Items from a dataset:
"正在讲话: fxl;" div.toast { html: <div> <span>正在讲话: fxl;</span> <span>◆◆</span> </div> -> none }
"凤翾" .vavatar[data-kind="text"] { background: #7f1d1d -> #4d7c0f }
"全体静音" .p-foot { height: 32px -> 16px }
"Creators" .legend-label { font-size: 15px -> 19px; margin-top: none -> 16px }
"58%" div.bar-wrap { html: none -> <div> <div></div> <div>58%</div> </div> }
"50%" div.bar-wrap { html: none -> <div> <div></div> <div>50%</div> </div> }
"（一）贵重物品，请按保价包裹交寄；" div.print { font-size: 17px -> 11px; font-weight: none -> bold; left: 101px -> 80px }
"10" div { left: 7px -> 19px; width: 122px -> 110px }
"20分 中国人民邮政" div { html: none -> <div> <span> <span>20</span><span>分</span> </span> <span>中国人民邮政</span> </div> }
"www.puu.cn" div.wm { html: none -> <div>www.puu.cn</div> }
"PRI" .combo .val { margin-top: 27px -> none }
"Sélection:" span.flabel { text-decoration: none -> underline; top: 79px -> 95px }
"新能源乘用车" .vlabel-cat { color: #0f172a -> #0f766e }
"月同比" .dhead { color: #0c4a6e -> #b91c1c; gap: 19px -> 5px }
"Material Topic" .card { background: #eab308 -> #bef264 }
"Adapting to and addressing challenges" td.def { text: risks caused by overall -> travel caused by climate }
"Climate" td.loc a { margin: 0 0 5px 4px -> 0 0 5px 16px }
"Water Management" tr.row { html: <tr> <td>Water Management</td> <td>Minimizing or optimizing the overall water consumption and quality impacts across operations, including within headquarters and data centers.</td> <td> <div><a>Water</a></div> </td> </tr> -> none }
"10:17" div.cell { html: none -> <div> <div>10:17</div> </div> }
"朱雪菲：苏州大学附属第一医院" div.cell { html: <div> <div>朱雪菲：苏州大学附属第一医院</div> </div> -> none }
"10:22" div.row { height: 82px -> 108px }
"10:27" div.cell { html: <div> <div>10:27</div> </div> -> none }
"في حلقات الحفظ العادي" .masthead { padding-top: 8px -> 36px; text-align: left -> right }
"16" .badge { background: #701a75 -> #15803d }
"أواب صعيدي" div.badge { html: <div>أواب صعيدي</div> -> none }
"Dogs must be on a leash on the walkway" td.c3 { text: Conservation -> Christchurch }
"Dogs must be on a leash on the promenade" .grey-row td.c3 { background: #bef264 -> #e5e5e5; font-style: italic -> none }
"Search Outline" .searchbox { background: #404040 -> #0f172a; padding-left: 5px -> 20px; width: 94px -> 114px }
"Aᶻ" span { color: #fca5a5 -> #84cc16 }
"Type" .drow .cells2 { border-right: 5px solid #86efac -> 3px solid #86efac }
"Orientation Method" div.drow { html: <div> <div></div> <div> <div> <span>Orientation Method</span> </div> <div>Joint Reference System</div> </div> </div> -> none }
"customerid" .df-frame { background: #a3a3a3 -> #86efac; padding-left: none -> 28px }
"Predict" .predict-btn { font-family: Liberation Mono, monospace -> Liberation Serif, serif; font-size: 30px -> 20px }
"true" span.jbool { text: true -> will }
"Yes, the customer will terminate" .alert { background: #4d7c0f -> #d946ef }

■ Aim of the exercise: The answer should consist solely of the lines from the first line above through the one with "font-size: 15px ->", both included, repeated exactly.

■ Answer:
"正在讲话: fxl;" div.toast { html: <div> <span>正在讲话: fxl;</span> <span>◆◆</span> </div> -> none }
"凤翾" .vavatar[data-kind="text"] { background: #7f1d1d -> #4d7c0f }
"全体静音" .p-foot { height: 32px -> 16px }
"Creators" .legend-label { font-size: 15px -> 19px; margin-top: none -> 16px }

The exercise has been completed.